Data-center density optimization for GPU clusters

Context

At GPU-cluster scale (~10K+ GPUs), the bottleneck shifts from compute silicon and fabric switches to the data hall itself: power capacity, cooling capacity, physical square footage, and — critically — how tightly the GPU racks can be packed into a single coherent network cluster.

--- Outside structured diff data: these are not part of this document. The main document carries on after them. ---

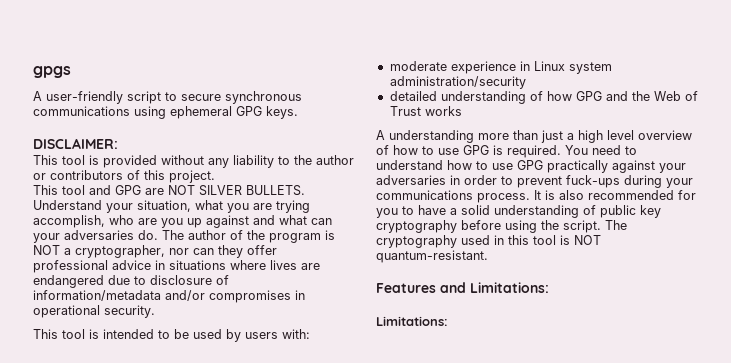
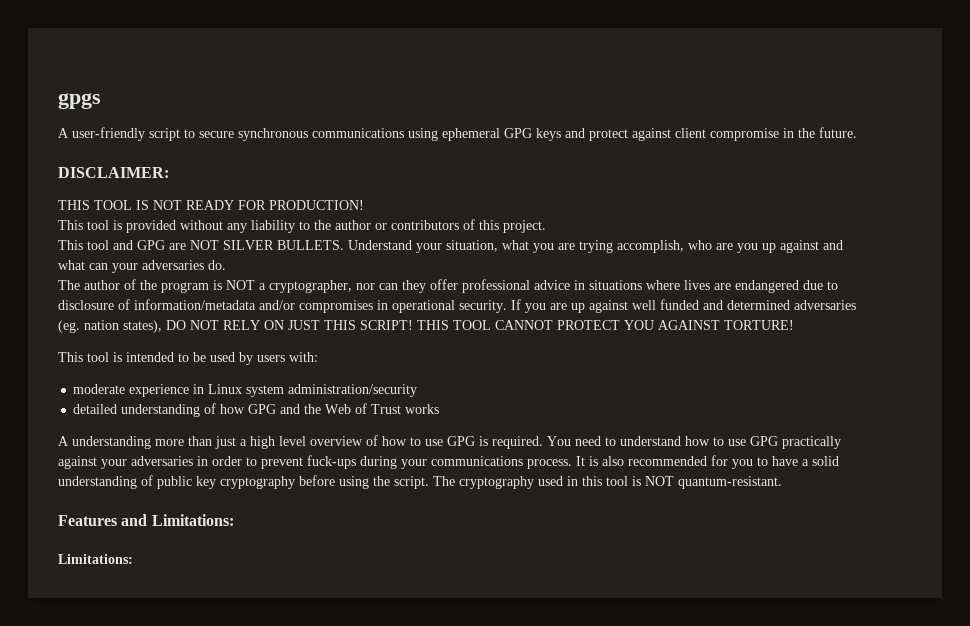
[266,106,298,119] [33,138,118,149] keys. // DISCLAIMER: -> [536,127,857,141] [58,167,169,178] [58,200,364,210] keys and protect against client compromise in the future. // DISCLAIMER: // THIS TOOL IS NOT READY FOR PRODUCTION!
(158, 235) none -> (226, 265) //
(155, 311) none -> [511,299,856,313] [58,320,794,333] If you are up against well funded and determined adversaries (eg. nation states), DO NOT RELY ON JUST THIS SCRIPT! THIS TOOL CANNOT PROTECT YOU AGAINST TORTURE!

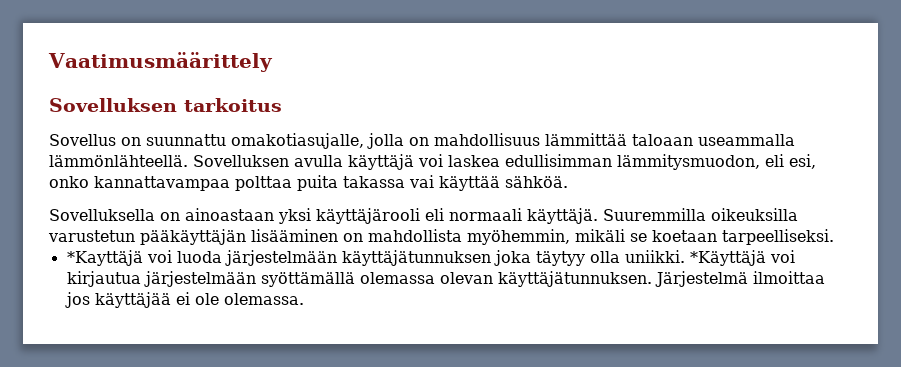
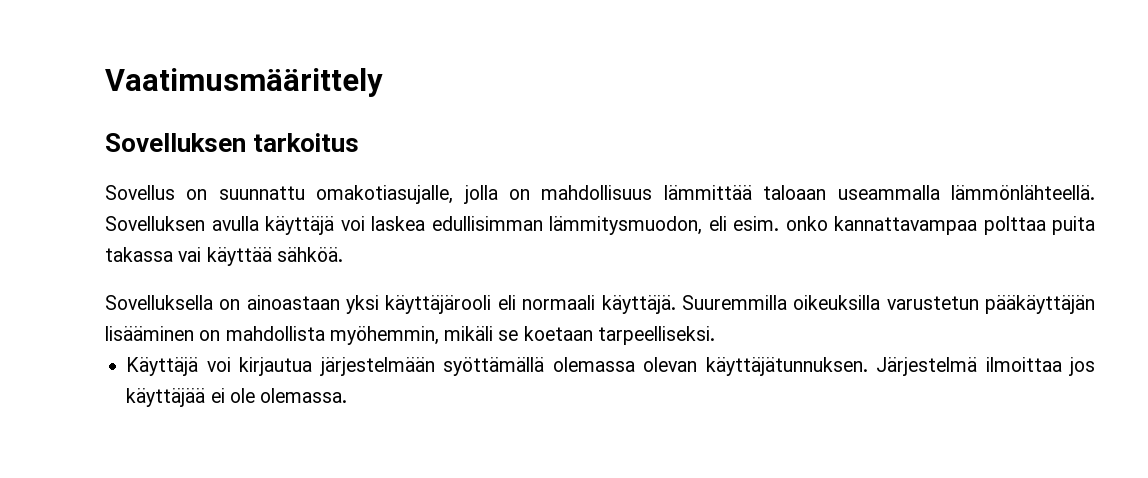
[789,154,816,169] esi, -> [733,216,779,231] esim.
[66,250,766,266] *Kayttäjä voi luoda järjestelmään käyttäjätunnuksen joka täytyy olla uniikki. *Käyttäjä -> [126,357,199,376] Käyttäjä

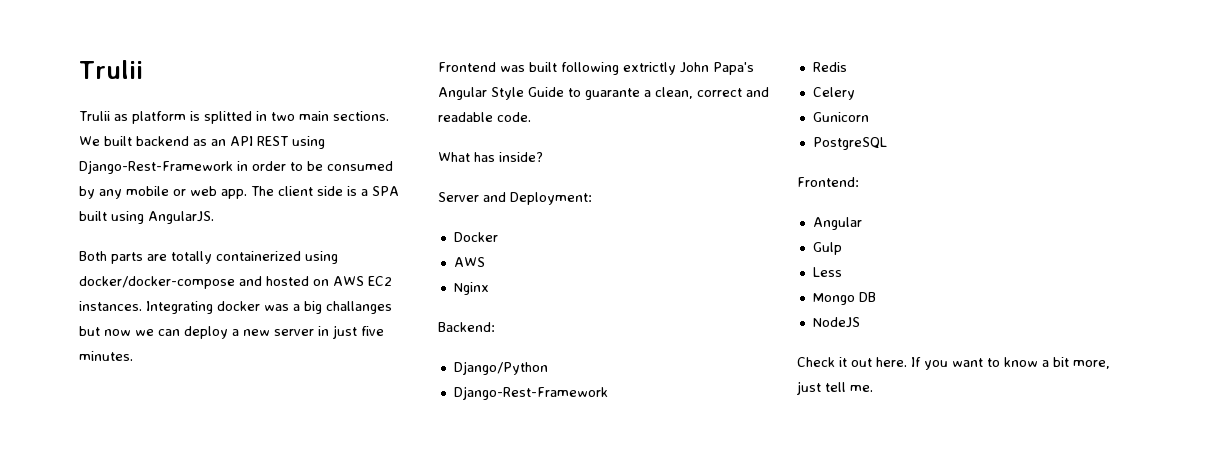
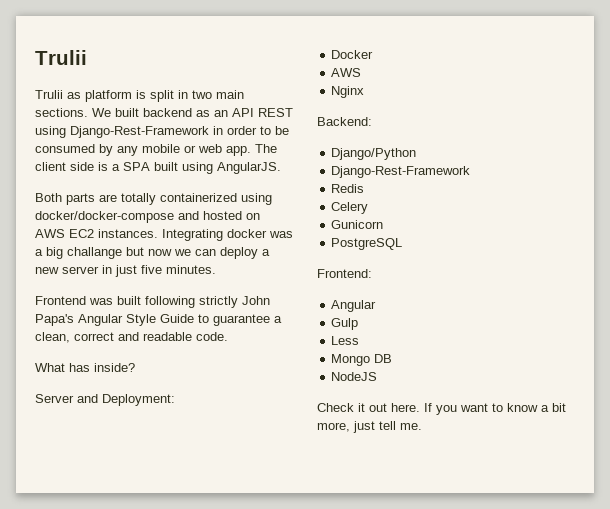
[204,111,252,124] splitted -> [150,90,174,102] split
[326,301,392,314] challanges -> [67,247,122,259] challange
[623,62,676,75] extrictly -> [199,296,238,308] strictly
[585,88,640,100] guarante -> [213,314,270,326] guarantee

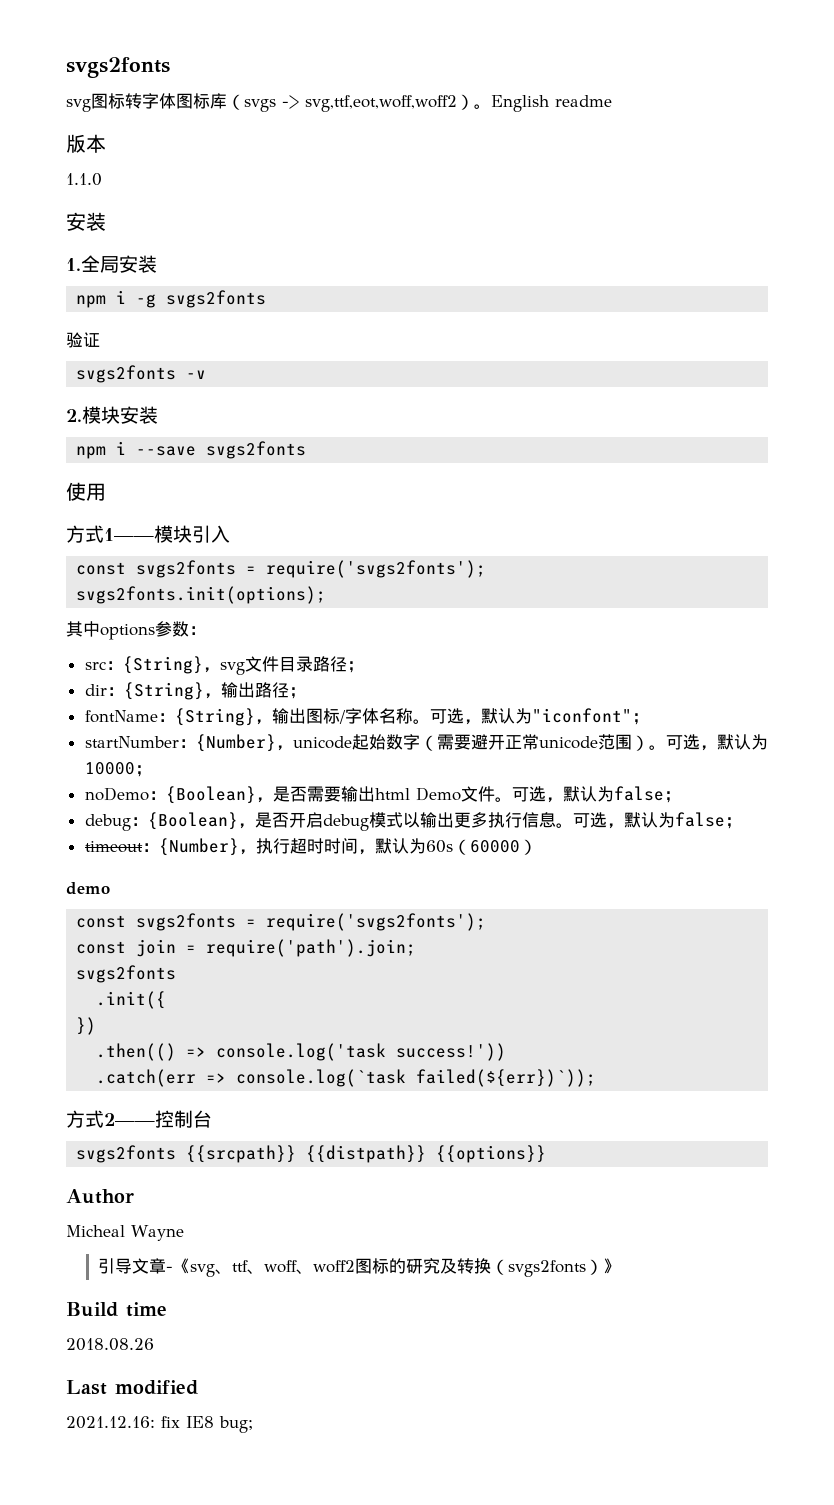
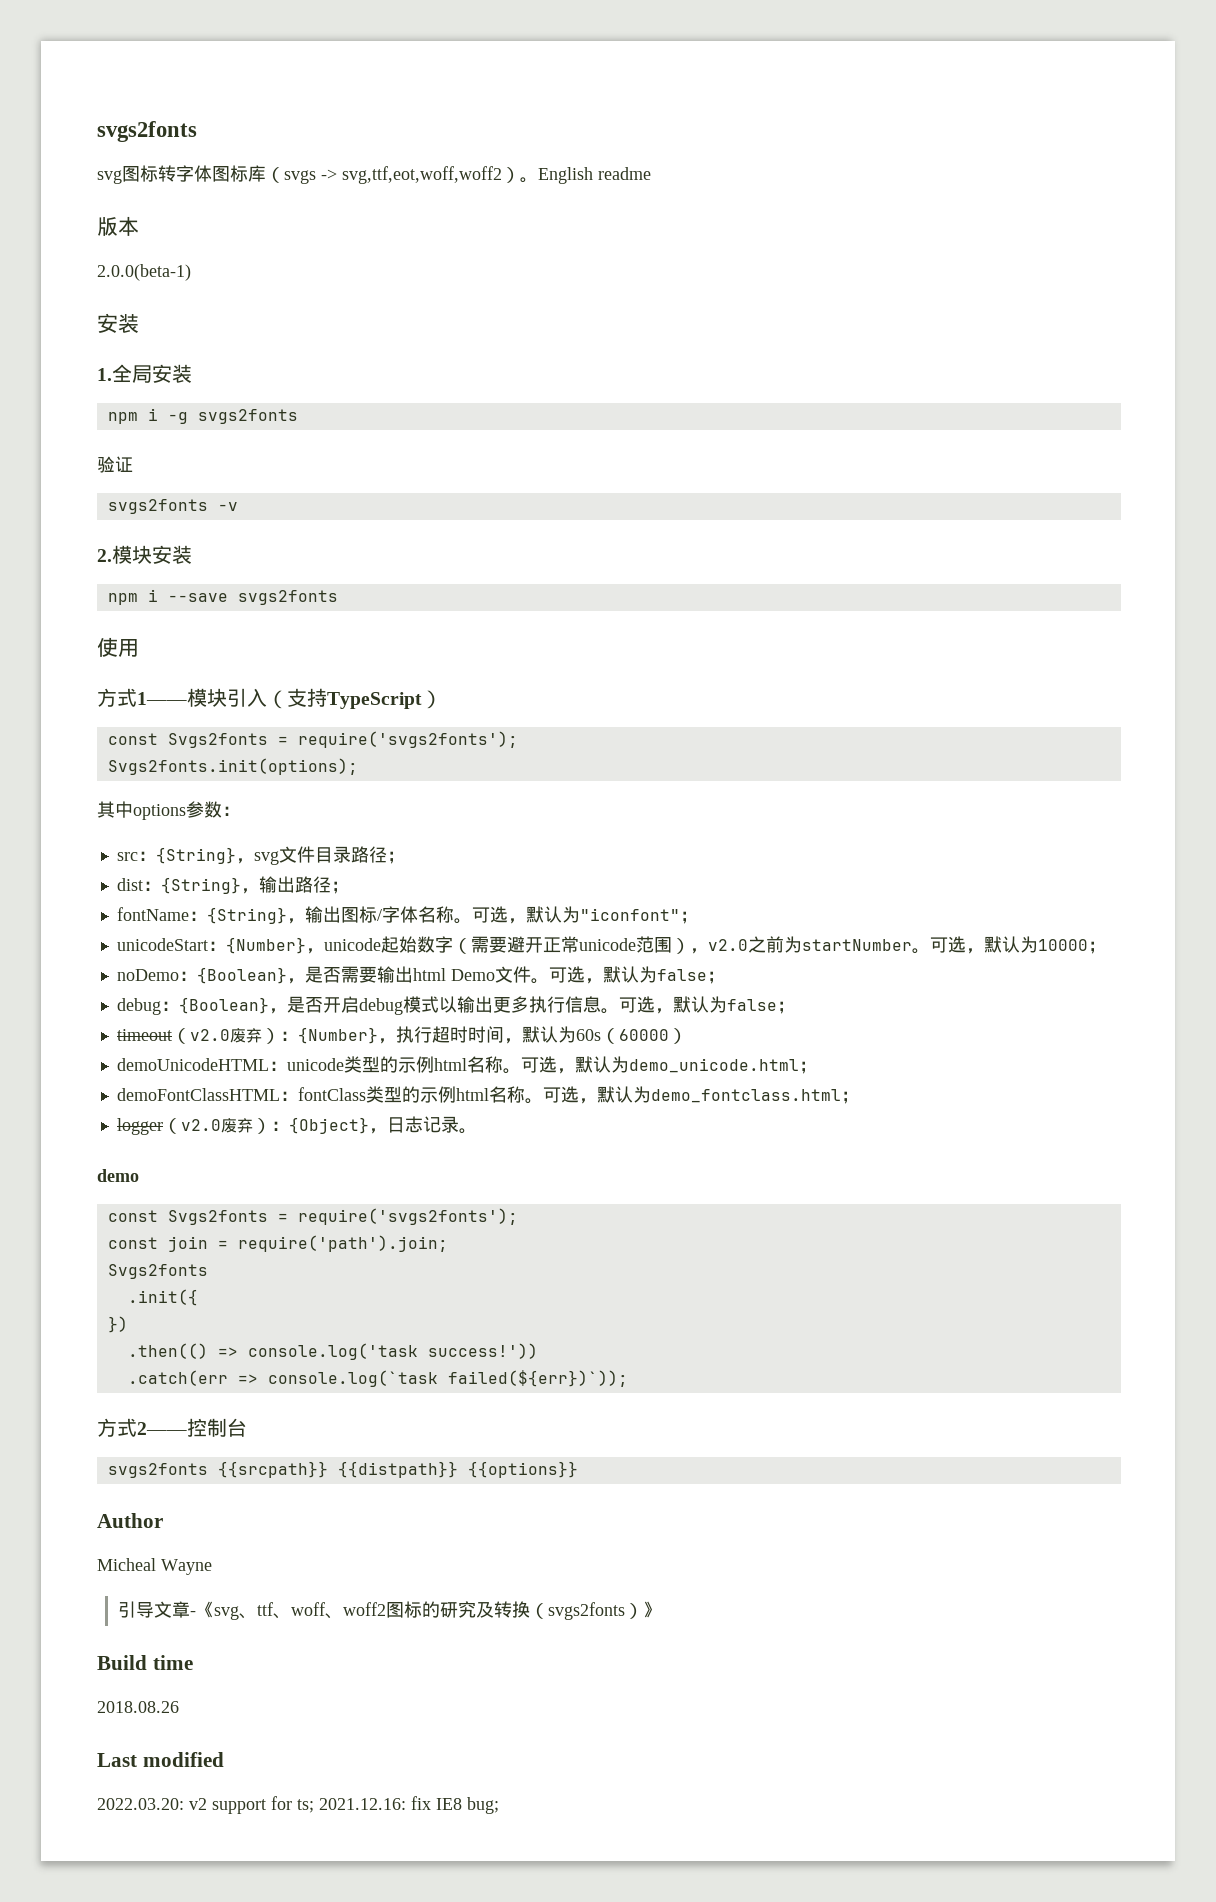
[66,173,102,186] 1.1.0 -> [97,264,191,281] 2.0.0(beta-1)
[76,560,487,578] [76,586,327,604] // const svgs2fonts = require('svgs2fonts'); // svgs2fonts.init(options); -> [267,688,442,709] [107,731,518,748] [107,758,358,775] （支持TypeScript） // const Svgs2fonts = require('svgs2fonts'); // Svgs2fonts.init(options);
[84,684,107,696] dir -> [116,878,143,891] dist
[84,736,179,748] startNumber -> [116,938,208,951] unicodeStart
(649, 743) none -> [689,936,912,954] ，v2.0之前为startNumber
(143, 847) none -> [171,1028,280,1044] （v2.0废弃）
(537, 847) none -> [116,1056,817,1074] [116,1086,859,1104] [116,1116,477,1135] // demoUnicodeHTML：unicode类型的示例html名称。可选，默认为demo_unicode.html； // demoFontClassHTML：fontClass类型的示例html名称。可选，默认为demo_fontclass.html； // logger（v2.0废弃）：{Object}，日志记录。
[136,913,237,931] svgs2fonts -> [167,1210,268,1225] Svgs2fonts
[76,965,177,983] svgs2fonts -> [107,1264,208,1279] Svgs2fonts
(198, 1387) none -> [97,1796,314,1814] 2022.03.20: v2 support for ts;

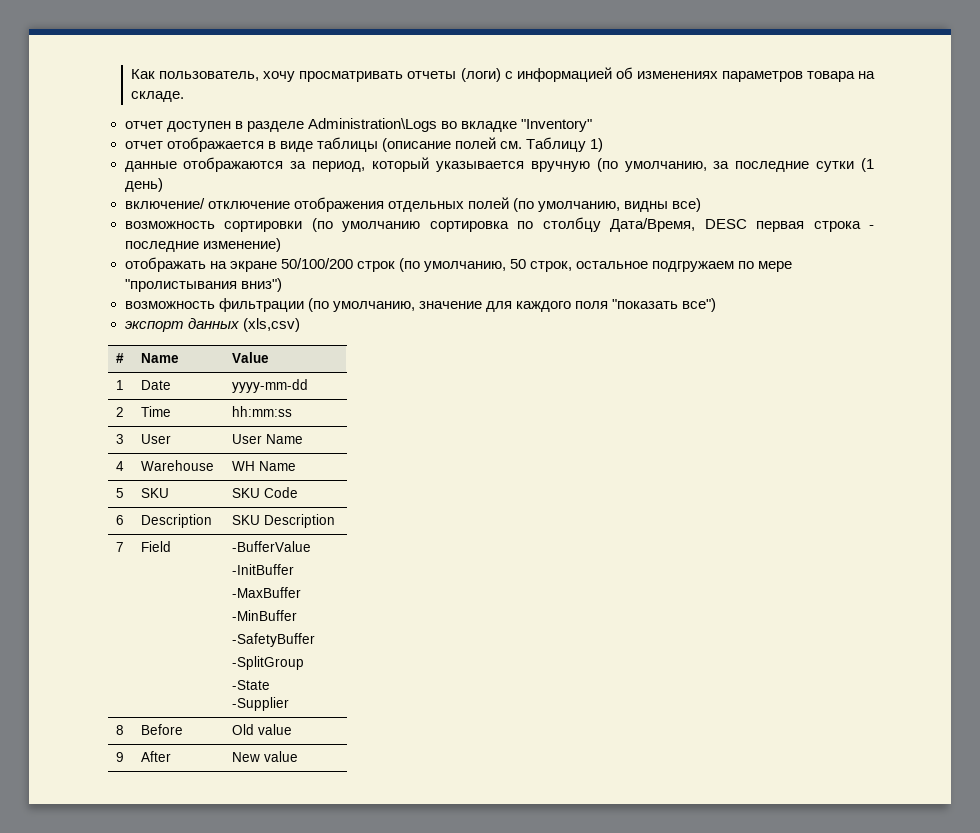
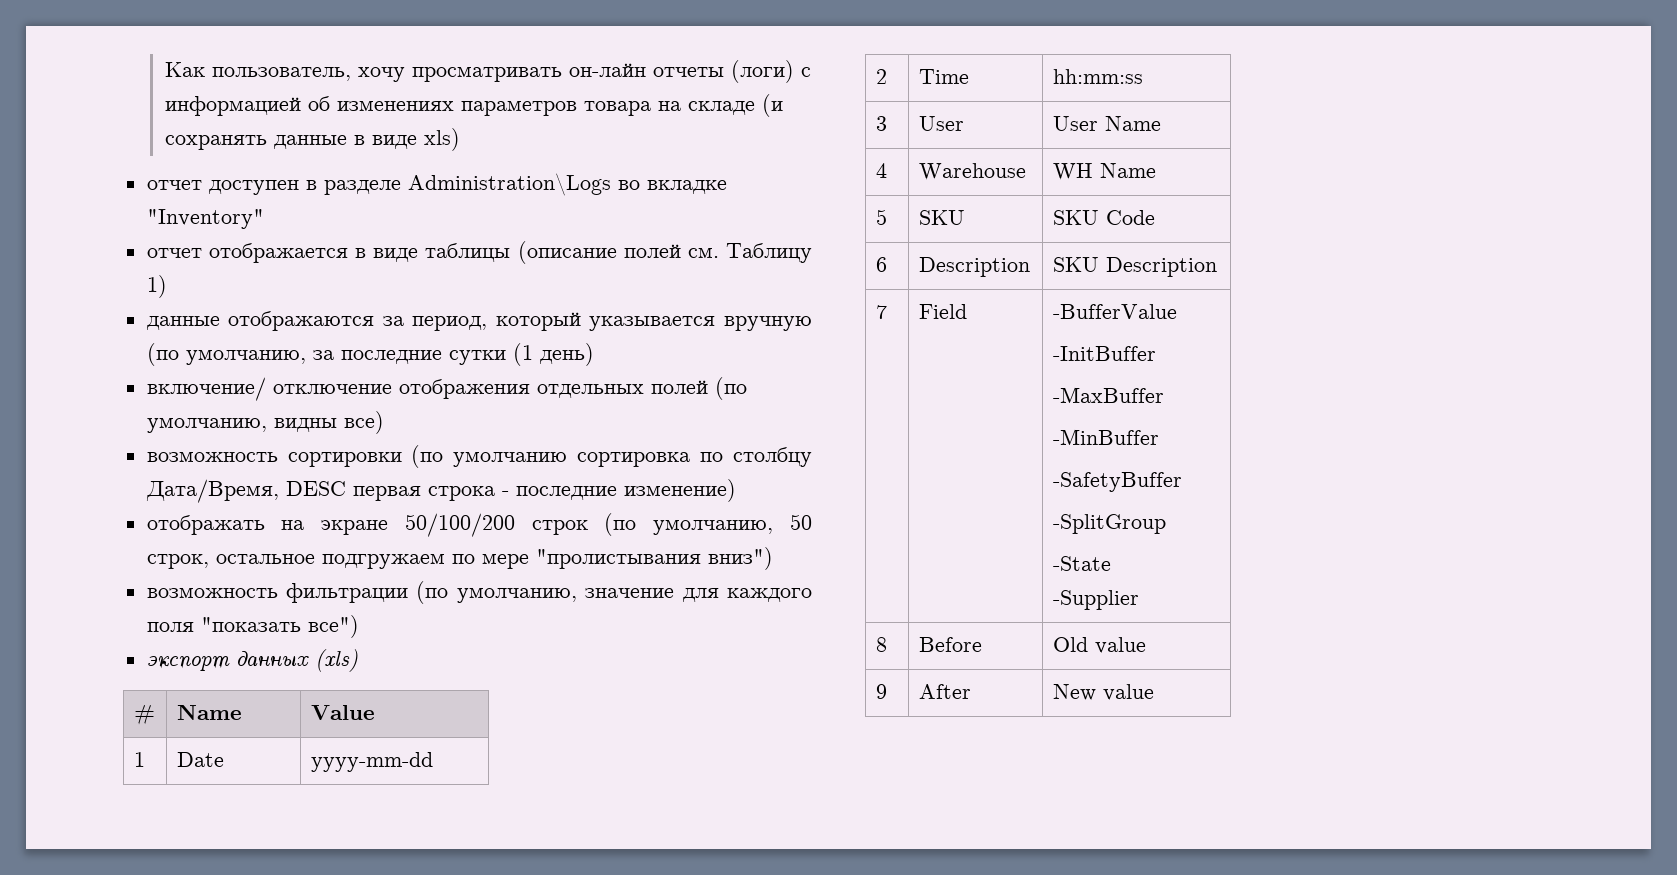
(404, 76) none -> [569,63,647,77] он-лайн
[131,91,185,102] складе. -> [688,94,784,117] [165,128,461,151] складе (и сохранять данные в виде xls)
[242,318,300,332] (xls,csv) -> [314,649,358,672] (xls)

Unlike silicon lead time (months), data-center power and cooling infrastructure upgrades are measured in years. You cannot add megawatts of cooling in response to a new GPU SKU; you must fit the SKU into the existing envelope, or wait years for a purpose-built build-out.

Meta's framing:

"Data center power and cooling infrastructure cannot be changed quickly (or easily) and we had to find an optimal layout that allowed maximum compute capability within a data hall." (Source: sources/2024-06-12-meta-how-meta-trains-large-language-models-at-scale)

Pattern

When power and cooling are fixed, maximise compute density within the data hall by aggressively rearranging what is inside it:

  1. Evict non-compute services from the data hall. Meta names readers specifically: "This required relocating supporting services such as readers out of the data hall." Readers occupy power and space that GPUs could use.
  2. Pack GPU racks maximally within one network cluster. "Packing as many GPU racks as possible to maximize the power and network capability for highest compute density with the largest network cluster." A single network cluster is a strictly-more-useful unit than two half-size clusters — parallel training workloads that span two clusters pay an inter-cluster-fabric penalty.
  3. Accept mechanical/thermal design constraints as load-bearing. The H100-at-700W platform (Grand Teton modified) was kept on air cooling because cooling infrastructure couldn't be changed in time. The pattern is: change everything inside the fixed-power-and-cooling envelope; change the envelope on a longer timeline.
  4. Treat the validation cycle as load-bearing. Mechanical/thermal redesign at scale requires a validation cycle before fleet deployment. Meta explicitly calls this out.

When to use it

  • Existing data-center footprint where infrastructure changes are 2-3+ year lead-time.
  • New GPU generation with power/thermal requirements exceeding the previous envelope.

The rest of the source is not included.